Tribe trusts justices’ integrity and consistency

TRIBE TRUSTS JUSTICES’ INTEGRITY AND CONSISTENCY…. Arguably today’s most fascinating op-ed comes by way of Harvard Law scholar Laurence Tribe, who writes in the New York Times today that the Affordable Care Act and its proponents have nothing to fear at the U.S. Supreme Court. Indeed, he considers the question a no-brainer — of course a high court majority will uphold the law. It’s a “clear case.”

Since the New Deal, the court has consistently held that Congress has broad constitutional power to regulate interstate commerce. This includes authority over not just goods moving across state lines, but also the economic choices of individuals within states that have significant effects on interstate markets. By that standard, this law’s constitutionality is open and shut. Does anyone doubt that the multitrillion-dollar health insurance industry is an interstate market that Congress has the power to regulate?

Many new provisions in the law, like the ban on discrimination based on pre-existing conditions, are also undeniably permissible. But they would be undermined if healthy or risk-prone individuals could opt out of insurance, which could lead to unacceptably high premiums for those remaining in the pool. For the system to work, all individuals — healthy and sick, risk-prone and risk-averse — must participate to the extent of their economic ability.

In this regard, the health care law is little different from Social Security. The court unanimously recognized in 1982 that it would be “difficult, if not impossible” to maintain the financial soundness of a Social Security system from which people could opt out. The same analysis holds here: by restricting certain economic choices of individuals, we ensure the vitality of a regulatory regime clearly within Congress’s power to establish.

The justices aren’t likely to be misled by the reasoning that prompted two of the four federal courts that have ruled on this legislation to invalidate it on the theory that Congress is entitled to regulate only economic “activity,” not “inactivity,” like the decision not to purchase insurance. This distinction is illusory. Individuals who don’t purchase insurance they can afford have made a choice to take a free ride on the health care system. They know that if they need emergency-room care that they can’t pay for, the public will pick up the tab. This conscious choice carries serious economic consequences for the national health care market, which makes it a proper subject for federal regulation.

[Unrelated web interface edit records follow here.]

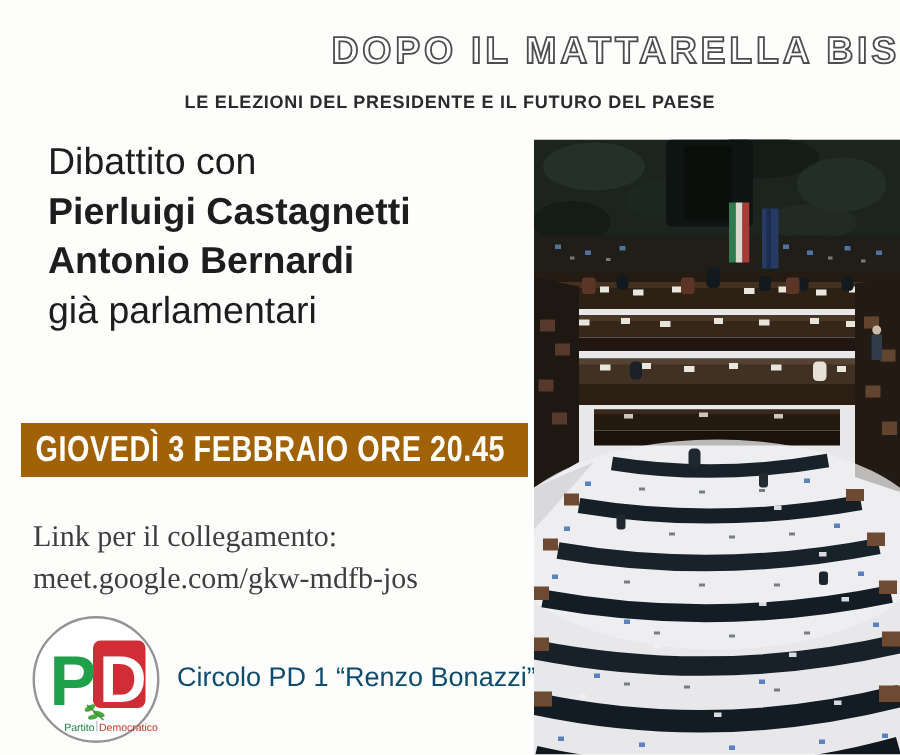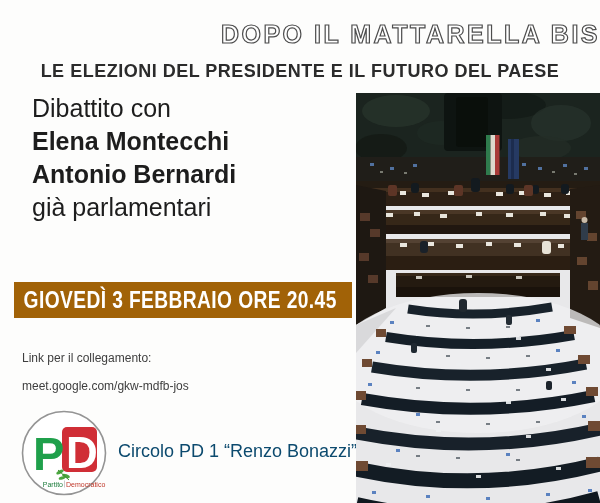"LE ELEZIONI DEL PRESIDENTE E" .subtitle { font-size: 18px -> 12px }
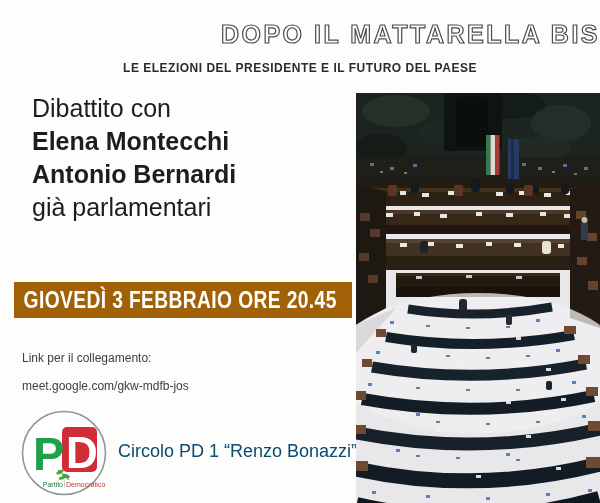"Pierluigi Castagnetti" div.bold { html: none -> <div>Pierluigi Castagnetti</div> }
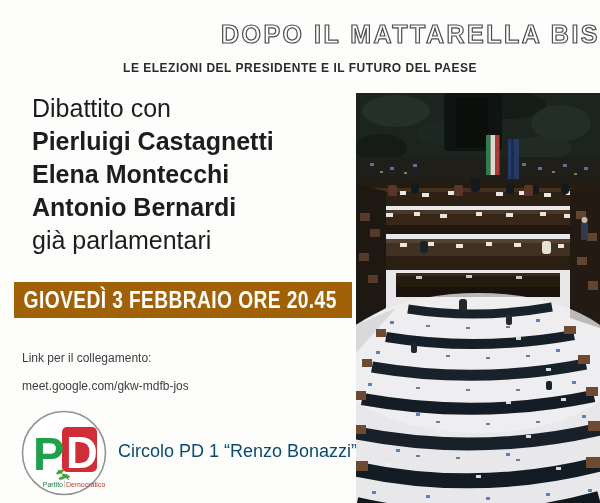"Elena Montecchi" div.bold { html: <div>Elena Montecchi</div> -> none }
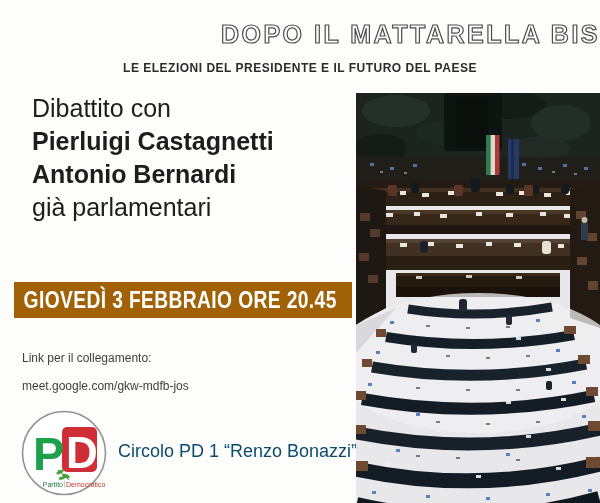"Link per il collegamento:" .linkblock { font-family: none -> Liberation Serif, serif; font-size: 12px -> 20px }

Even if the interstate commerce clause did not suffice to uphold mandatory insurance, the even broader power of Congress to impose taxes would surely do so. After all, the individual mandate is enforced through taxation, even if supporters have been reluctant to point that out.

Now, it’s difficult to say with certainty whether the piece has an underlying tone. Tribe is either entirely sincere, and believes the justices will do their duty, with a ruling based on principle and precedent, or his piece has an understated sardonic quality — which is to say, maybe Tribe is sending some kind of subtle message, effectively arguing, “If the conservatives on the high court rule like Vinson and Hudson did, they’re shameless and unprincipled hacks, bringing disgrace to the bench.”

Assuming it’s the former, Tribe genuinely believes that a court majority is committed to sound legal reasoning, and will honor their own previous rulings.

To imagine Justice Scalia would abandon that fundamental understanding of the Constitution’s necessary and proper clause because he was appointed by a Republican president is to insult both his intellect and his integrity.

Justice Anthony Kennedy, whom many unfairly caricature as the “swing vote,” deserves better as well…. Only a crude prediction that justices will vote based on politics rather than principle would lead anybody to imagine that Chief Justice John Roberts or Justice Samuel Alito would agree with the judges in Florida and Virginia who have ruled against the health care law.